5.45 pm – 6.15pm  (12:45pm – 1:15pm Eastern)

Las mujeres cristianas en los intercambios de retratos  entre la Monarquía Hispánica y la dinastía Tudor.

Emma Luisa Cahill Marrón.  

Independent Scholar.  

6.15 pm – 7.00 pm (1:15pm – 2:00pm Eastern)

Mary I & the Art of Queenship. 

Peter Stiffell. University of Kent.  

7.00 pm – 8.00 pm – Roundtable.  (2:00pm – 3:00pm Eastern)

Educating the Eye: Gender, Power, and Representation  in the Visual Arts in the Reign of Mary I. 

Karen Hearn. University College London. 

Johanna Strong. University of Winchester.  

Aoife Stables. Independent Scholar.  

Patricia Manzano Rodríguez. Durham University.  

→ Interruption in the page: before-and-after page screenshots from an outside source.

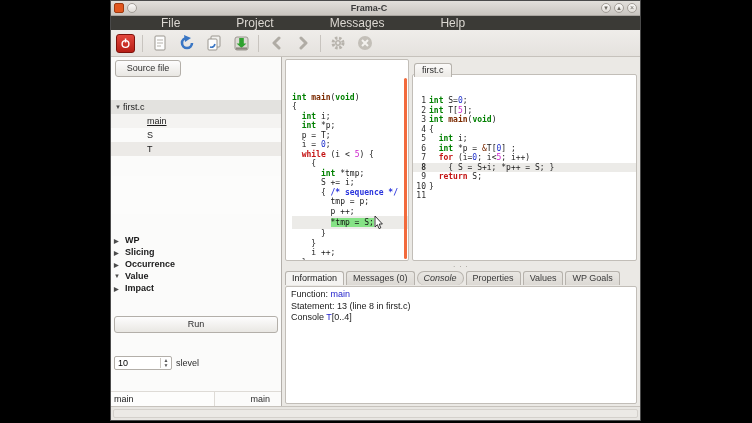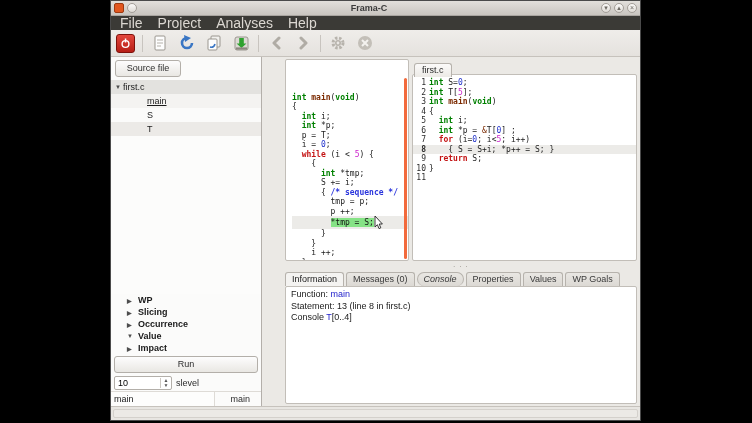--- a/index.html
+++ b/index.html
@@ -19,7 +19,7 @@
   
   .menubar { height:14px; background:#3b3a36; display:flex; align-items:center; gap:15px;
              padding:0 9px; flex:0 0 auto; }
-  .menu-item { font-size:14px; color:#dcd8d2; cursor:default; }
+  .menu-item { font-size:12px; color:#dcd8d2; cursor:default;margin-left:41px; }
 
   
   .toolbar { height:27px; background:linear-gradient(#efedea,#e5e2de); border-bottom:1px solid #c6c2bc;

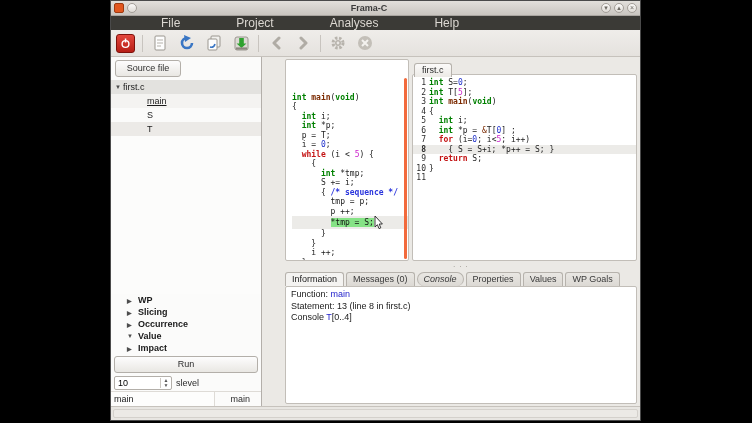--- a/index.html
+++ b/index.html
@@ -127,7 +127,7 @@
   <div class="menubar" id="menubar">
       <span class="menu-item">File</span>
       <span class="menu-item">Project</span>
-      <span class="menu-item">Analyses</span>
+      <span class="menu-item">Messages</span>
       <span class="menu-item">Help</span>
     </div>
 

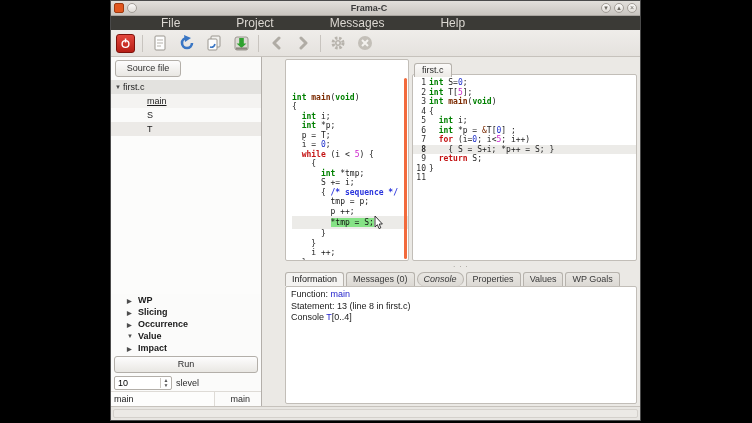--- a/index.html
+++ b/index.html
@@ -33,8 +33,8 @@
   .content { position:relative; flex:1 1 auto; min-height:0; }
 
   
-  .left-panel { position:absolute; left:0; top:0; bottom:0; width:151px; background:#fbfbfa;
-                border-right:1px solid #b3afaa; display:flex; flex-direction:column; }
+  .left-panel { position:absolute; left:0; top:0; bottom:0; width:171px; background:#fbfbfa;
+                border-right:1px solid #b3afaa; display:flex; flex-direction:column;gap:20px; }
   .srcfile-btn { margin:3px 0 3px 4px; width:66px; height:17px; font-size:9px; color:#2f2f2f;
                  background:linear-gradient(#fdfdfd,#e9e7e3); border:1px solid #b3afa9; border-radius:3px;
                  text-align:center; line-height:15px; }

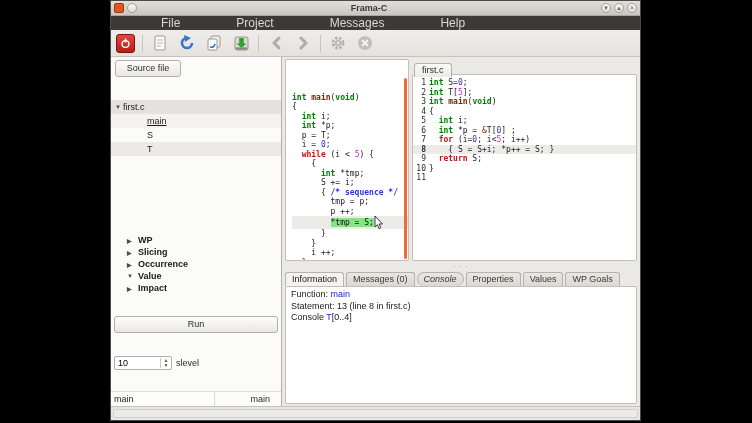--- a/index.html
+++ b/index.html
@@ -73,7 +73,7 @@
              background:linear-gradient(#fbfaf9,#eceae6); border:1px solid #b6b2ac; border-bottom:0;
              border-radius:3px 3px 0 0; position:relative; z-index:2; }
   .src-box { position:absolute; left:0; right:0; top:15px; bottom:0; background:#fff;
-             border:1px solid #c2beb8; border-radius:2px; padding-top:3px; overflow:hidden; }
+             border:1px solid #c2beb8; border-radius:2px; padding-top:21px; overflow:hidden; }
   .code-line { min-height:9.5px; }
   .row-hl { background:#ecebe8; }
   .lineno { display:inline-block; width:16px; text-align:right; color:#2c2c2c; padding-right:3px; }

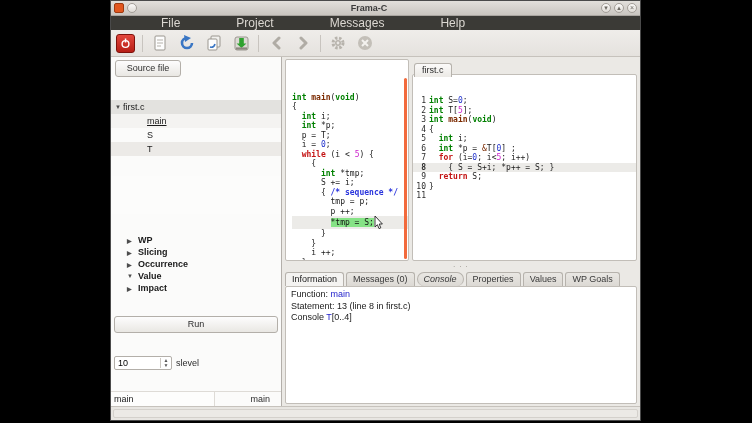--- a/index.html
+++ b/index.html
@@ -44,7 +44,7 @@
   .tree-sel { text-decoration:underline; }
   .left-fill { flex:1 1 auto; background:#fcfcfb; }
   .an-row { height:12px; display:flex; align-items:center; font-size:9px; font-weight:bold; color:#1a1a1a;
-            padding-left:16px; gap:4px; background:#fbfbfa; }
+            padding-left:3px; gap:4px; background:#fbfbfa; }
   .an-arrow { font-size:6px; color:#4d4d4d; width:7px; }
   .run-btn { margin:2px 3px; height:17px; background:linear-gradient(#fdfdfd,#e9e7e3);
              border:1px solid #b3afa9; border-radius:3px; font-size:9px; color:#2c2c2c;

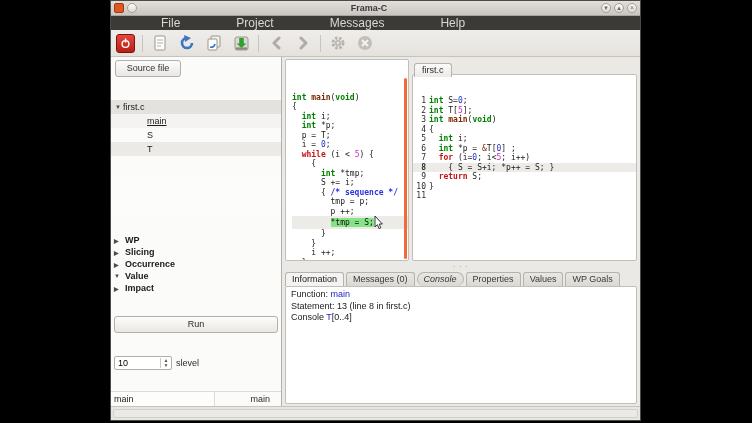--- a/index.html
+++ b/index.html
@@ -96,7 +96,7 @@
 
   
   .bottom-pane { position:absolute; left:174px; right:3px; top:214px; bottom:2px; }
-  .btabs { display:flex; gap:2px; height:15px; align-items:center; }
+  .btabs { display:flex; gap:2px; height:15px; align-items:flex-start; }
   .btab { padding:1px 6px 2px 6px; font-size:9px; color:#3a3a3a; background:linear-gradient(#e9e7e3,#dcd9d4);
           border:1px solid #b6b2ac; border-bottom:0; border-radius:3px 3px 0 0; }
   .btab-active { background:#f4f3f1; color:#1a1a1a; position:relative; z-index:2; }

Irini Picolou. Durham University.  

8.00 pm – 8.30 pm. Vino español. 

Sponsored By 

25 January  

Location: Common Ground, South Wing, University College London.  

9.30 am – 10.15 am 

Before Vives. The Christian Education of the  Daughters of Queen Isabella of Castile.  

Melania Soler Moratón.  

University of Murcia / University of Valladolid.  

10.15 am – 11.00 am 

Juan Luis Vives’ Patronae Unicae’: Queen Catherine  of Aragon and the Construction of the Image of  Female Power in Tudor England

Emma Luisa Cahill Marrón. Independent scholar.  

11.00 am – 11.45 am 

Early Modern Women and the Archive

Alexander Samson. University College London. 

11.45 pm – 1.45 pm. Lunch.  

1.45 pm – 2.30 pm  

The Continued Instruction of Christian Women:  Reprints of Vives

Valerie Schutte. Independent Scholar.  

2.30 pm – 3.15 pm  

The Power of Networks and The Networks of  Power: The Development and Cultivation of Female  Friendship by Mary I, for both Personal Solace, and  Political Capital. 

Melita Thomas. University College London. 

3.15 pm – 3.30 pm. Coffee break.  

3.30 pm – 4.30 pm. Roundtable. 

‘The Education of a Christian Woman’ in the  Context of Queenly Education.  

Elena Woodacre. University of Winchester.  

Participants: 

Alexander Samson. University College London.  

Valerie Schutte. Independent scholar.  

Melita Thomas. University College London.  

Emma Luisa Cahill Marrón. Independent scholar.